BULA!” the bete greets me as he stands over me, a great man with a beatific smile. “Vinaka, vinaka,” I thank him, not entirely persuaded my words and lips are syncing, before clapping three times as instructed and gulping down the full cup in one. I’m not drunk — it’s non-alcoholic — but I am a little bit euphoric.

Yaqona, known often as kava, is an earthy mixture made from the pounded root of a pepper plant species, known for its mildly intoxicating effect. Kava’s a big part of Fijian culture during ceremonial occasions such as the sevusevu: a traditional gift offering to the bete for his blessing. I’m here for approval to enter the village’s Naihehe Cave.

The journey here took us through the lush Sigatoka Valley, known as the ‘Salad Bowl’ for its abundance of fruit and vegetable crops. The crew guiding us are a fun bunch and rib each other with nicknames such as Nicki Minaj and Rihanna.

‘Nicki’ points out the mighty, winding Sigatoka River below us as we come to a stop on the side of a dirt track. “We’ll have to cross here to meet the bete,” she says portentously. We’re transported over the river with little fuss on a bilibili raft. I look up at the surrounding hills, a spectacular range in dusty ochre and red descending to rich, bright green coverings in the fields.

We pass through small villages where excited children shout “Bula!” — the one catch-all greeting in Fiji — as they give us high fives. At a small river, we stop for a while where proud kids show me their catch of fish and crabs.

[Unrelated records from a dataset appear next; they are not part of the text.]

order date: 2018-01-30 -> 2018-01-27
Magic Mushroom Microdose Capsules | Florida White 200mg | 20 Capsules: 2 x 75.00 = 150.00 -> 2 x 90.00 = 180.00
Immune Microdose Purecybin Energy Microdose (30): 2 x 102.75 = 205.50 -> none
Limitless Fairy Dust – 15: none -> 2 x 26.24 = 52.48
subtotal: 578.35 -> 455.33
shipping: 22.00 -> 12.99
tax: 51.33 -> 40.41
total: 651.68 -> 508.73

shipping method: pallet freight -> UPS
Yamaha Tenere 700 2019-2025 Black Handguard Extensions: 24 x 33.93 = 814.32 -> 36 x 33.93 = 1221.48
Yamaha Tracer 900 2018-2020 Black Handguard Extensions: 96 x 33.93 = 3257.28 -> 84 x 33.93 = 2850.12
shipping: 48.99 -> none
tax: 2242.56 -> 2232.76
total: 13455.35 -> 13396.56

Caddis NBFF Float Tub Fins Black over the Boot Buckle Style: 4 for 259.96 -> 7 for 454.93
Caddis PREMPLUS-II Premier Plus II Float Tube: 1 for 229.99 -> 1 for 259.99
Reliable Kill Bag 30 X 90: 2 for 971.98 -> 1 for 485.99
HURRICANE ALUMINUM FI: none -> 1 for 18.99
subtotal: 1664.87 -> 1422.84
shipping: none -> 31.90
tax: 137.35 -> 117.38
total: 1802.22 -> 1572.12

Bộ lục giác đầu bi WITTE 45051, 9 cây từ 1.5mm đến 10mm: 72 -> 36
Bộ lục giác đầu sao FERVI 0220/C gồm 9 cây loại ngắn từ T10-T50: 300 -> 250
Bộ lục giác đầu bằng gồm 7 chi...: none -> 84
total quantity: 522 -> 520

The bete ushers us in from the strong sun to the room and I sit cross-legged on the mat. Nicki prepares the kava in front of us in a mixing bowl with the other elders. “It’s the first time she’s done this,” laughs the bete, watching her attentively. I’m marked with greyish powder stripes on my face as the ceremony begins. The kava’s coarse but not unpleasant with a distinctive taste and pungent aroma.

Having consumed my kava, I’m granted access to the cave. “You’re welcome here and to discover our people, you’ll learn about how we used to live long ago,” says the bete.

I walk through the dense tropical forest to the Naihehe Cave. It was home to the Sautabu people during Fiji’s tribal warfare days, a refuge to hide from their enemies. I put on my headlamp and enter the cave, where the water soon rises up to my thighs. I duck under a long underhang and look up to see a massive chamber with sparkling stalactites, glistening stalagmites and glossy flowstones.

“And this is the cannibal oven,” Nicki gestures casually. I should feel panic. I’m suddenly immersed into a world of cannibalism, but I feel very calm. The kava has done its job.